Data provided:
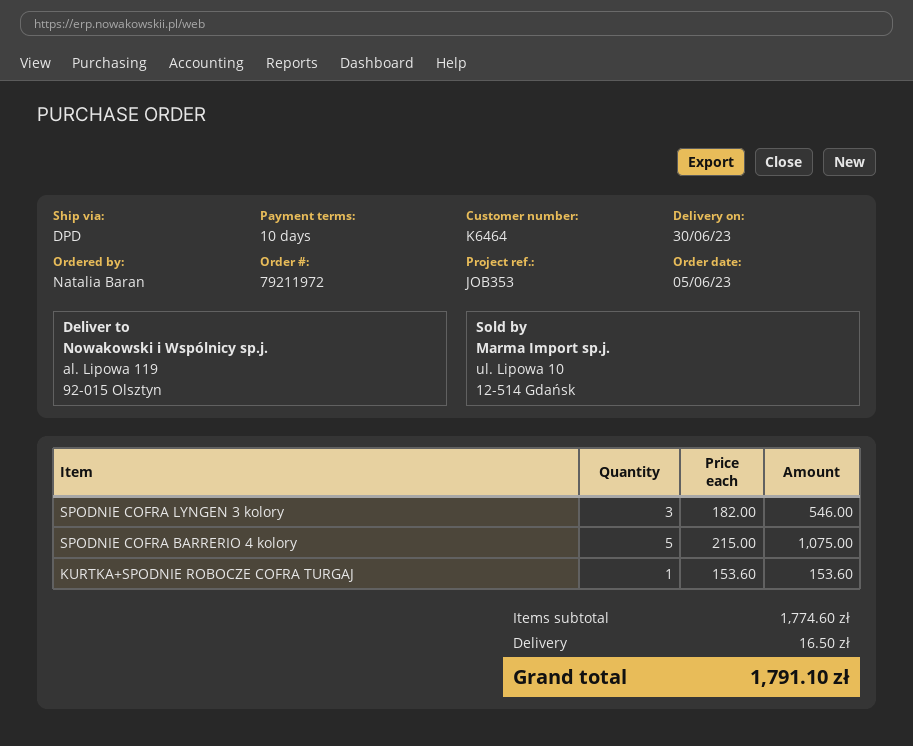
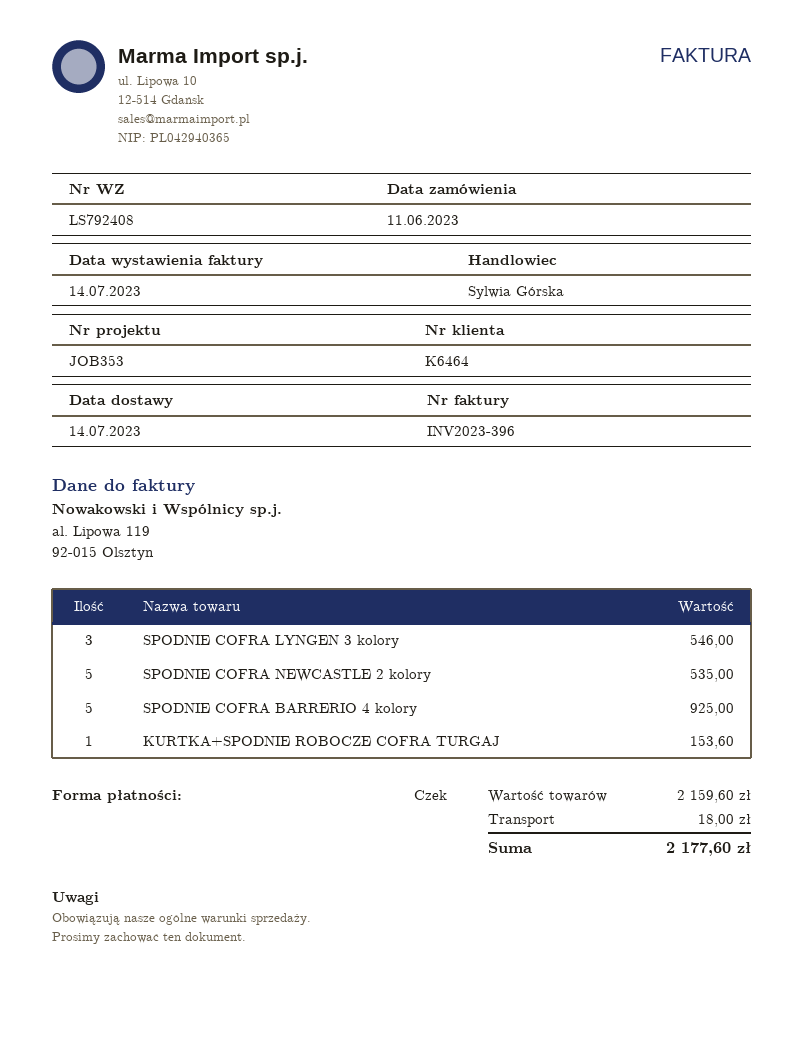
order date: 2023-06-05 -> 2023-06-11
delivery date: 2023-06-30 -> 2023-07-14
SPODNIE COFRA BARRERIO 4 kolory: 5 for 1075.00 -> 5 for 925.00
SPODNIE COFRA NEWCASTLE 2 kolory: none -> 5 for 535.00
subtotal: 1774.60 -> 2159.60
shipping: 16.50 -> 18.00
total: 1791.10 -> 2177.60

* * *

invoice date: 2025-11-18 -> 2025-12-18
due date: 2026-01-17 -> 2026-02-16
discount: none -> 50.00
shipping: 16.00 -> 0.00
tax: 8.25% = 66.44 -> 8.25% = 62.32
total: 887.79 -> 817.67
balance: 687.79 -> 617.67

Aim of the task:
Reproduce only the lines above, starting at the line with "delivery date: 2023-06-30 -> 2023-07-14" and ending at the line with "total: 1791.10 -> 2177.60", exactly as written.

Response:
delivery date: 2023-06-30 -> 2023-07-14
SPODNIE COFRA BARRERIO 4 kolory: 5 for 1075.00 -> 5 for 925.00
SPODNIE COFRA NEWCASTLE 2 kolory: none -> 5 for 535.00
subtotal: 1774.60 -> 2159.60
shipping: 16.50 -> 18.00
total: 1791.10 -> 2177.60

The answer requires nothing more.